The catalytic converter may fail if foul spark plugs cause it to overheat or if certain chemicals, such as those found in some fuel additives, “poison” it. It can also suffer external damage from debris striking at it with moderate force. Engine misfires and clogged exhaust systems can damage it as well.
6. Mass Air Flow Sensor – Concern Level: 7
The mass air flow sensor can trigger a “check engine” light for a variety of reasons. The problem is that the issues can range from minor annoyances to those requiring immediate repair. Because of the number of potential causes, diagnosing a defective mass air flow sensor normally requires the services of an experienced mechanic.
The mass air flow sensor reads the temperature of air flowing across it. This information is relayed to the computer, which can make adjustments to the fuel mixture and emissions systems to compensate. However, some issues might cause the sensor to transmit incorrect data. For example, a dirty air filter often causes a misreading of ambient air temperature, so drivers who frequently travel unpaved roads or in high-dust areas should pay special attention to keeping their air filters clean.

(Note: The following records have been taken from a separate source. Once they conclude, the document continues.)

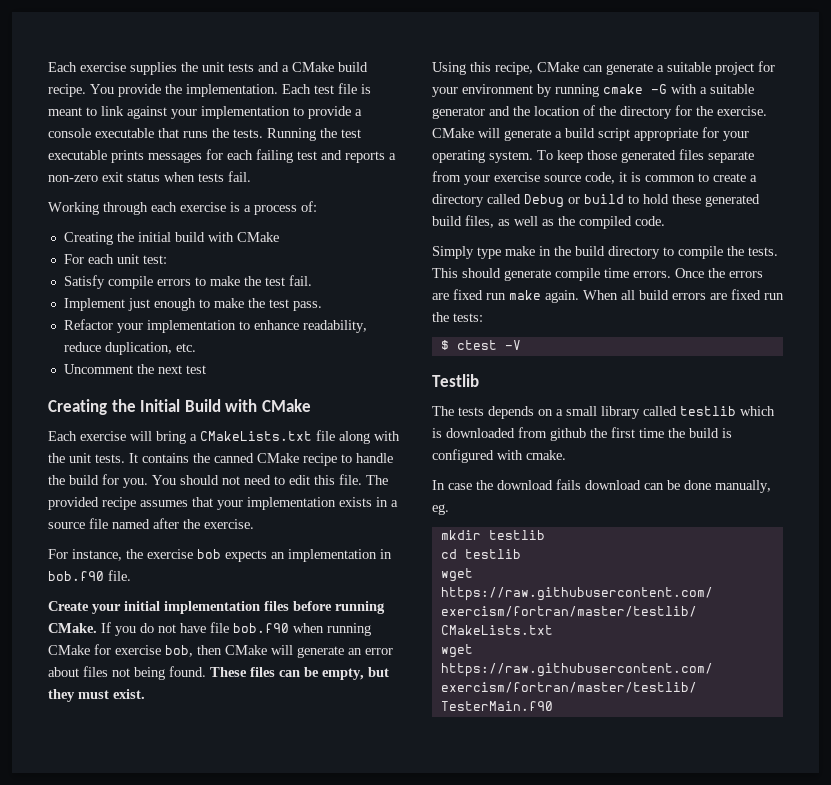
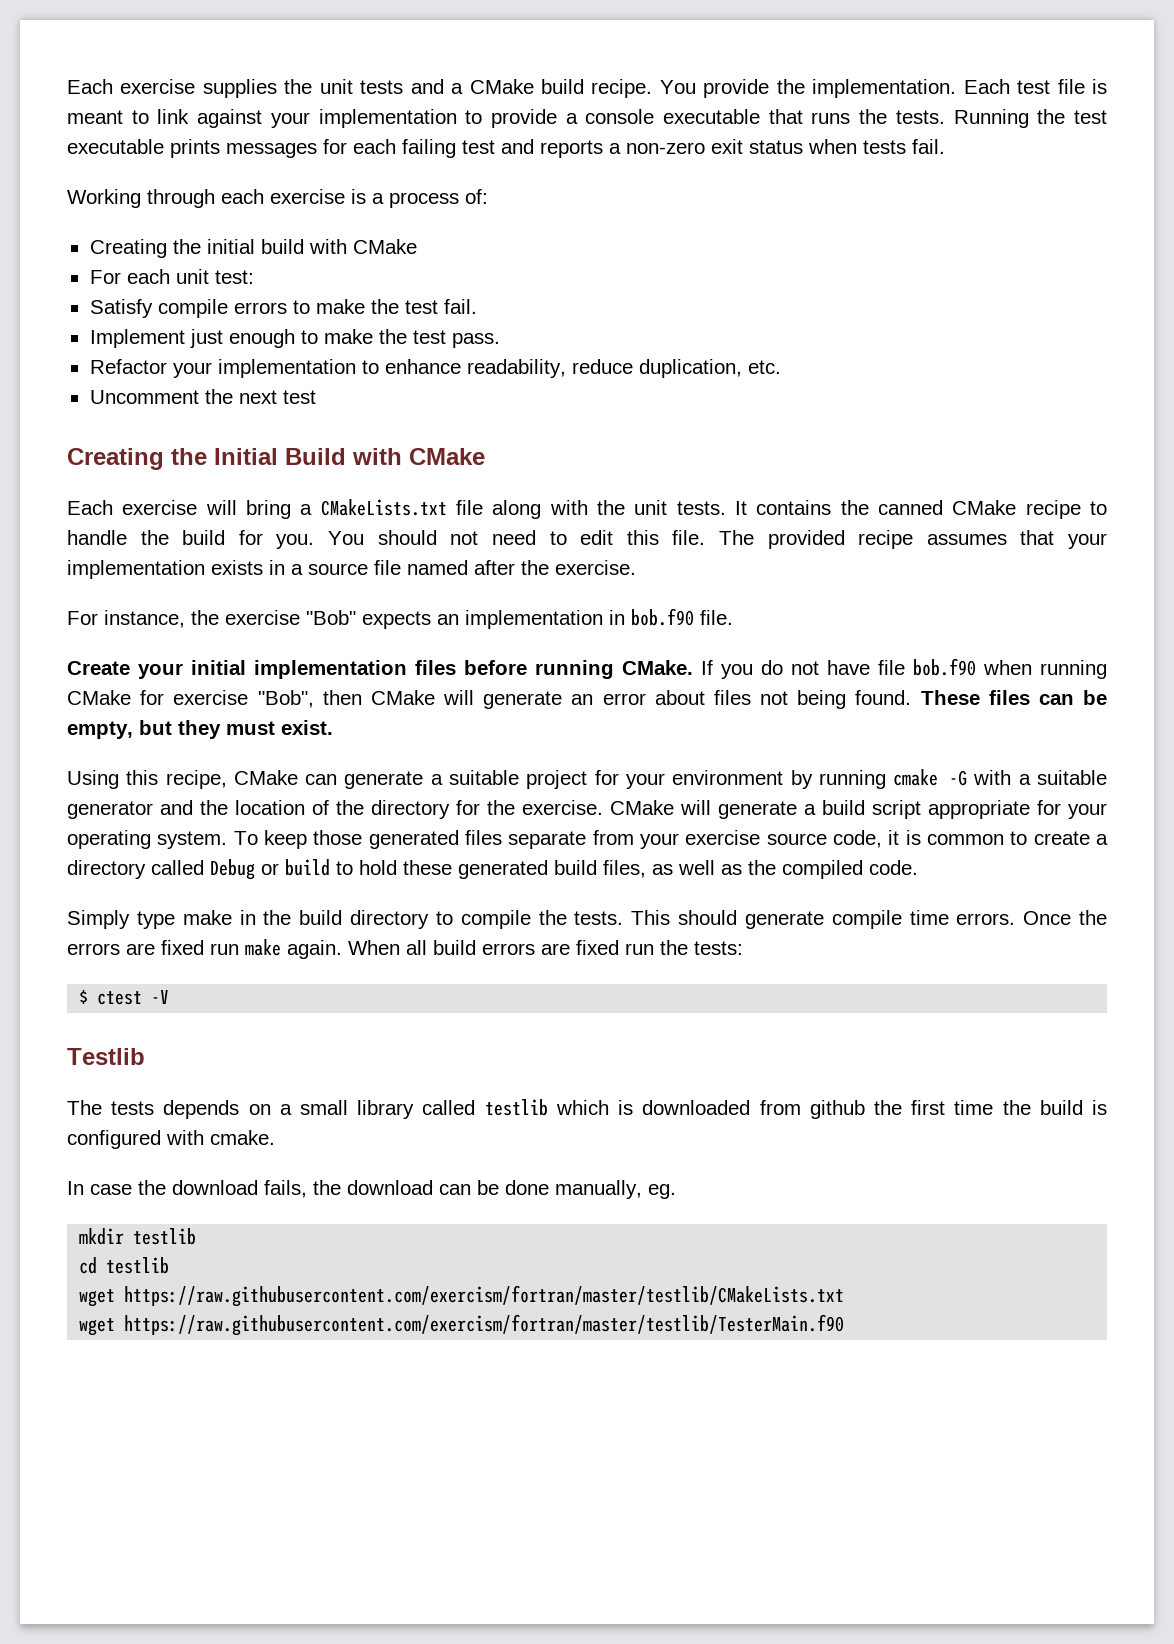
- For instance, the exercise bob expects an implementation in bob.f90 file.
+ For instance, the exercise "Bob" expects an implementation in bob.f90 file.
- If you do not have file bob.f90 when running CMake for exercise bob, then CMake will generate an error about files not being found.
+ If you do not have file bob.f90 when running CMake for exercise "Bob", then CMake will generate an error about files not being found.
- In case the download fails download can be done manually, eg.
+ In case the download fails, the download can be done manually, eg.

A defective mass air flow sensor can make an engine stall or idle poorly. Drivers may notice a lack of power, hesitation that can range from minor to severe or reduced fuel economy. These are also the symptoms for a number of other failures that can cause the “check engine” light to activate, complicating the diagnosis, so it’s best to consult a professional.
A “check engine” light does not always mean that it is necessary to call a tow truck or have a roadside repair performed.
One of the best ways to prevent false alarms is to follow the preventive maintenance schedule recommended by the manufacturer.
However, the “check engine” light should not be ignored as the underlying issue will worsen, potentially leaving the driver stranded or facing a large repair bill.All vehicles benefit from routine care, and it is the best way to keep the “check engine” light off.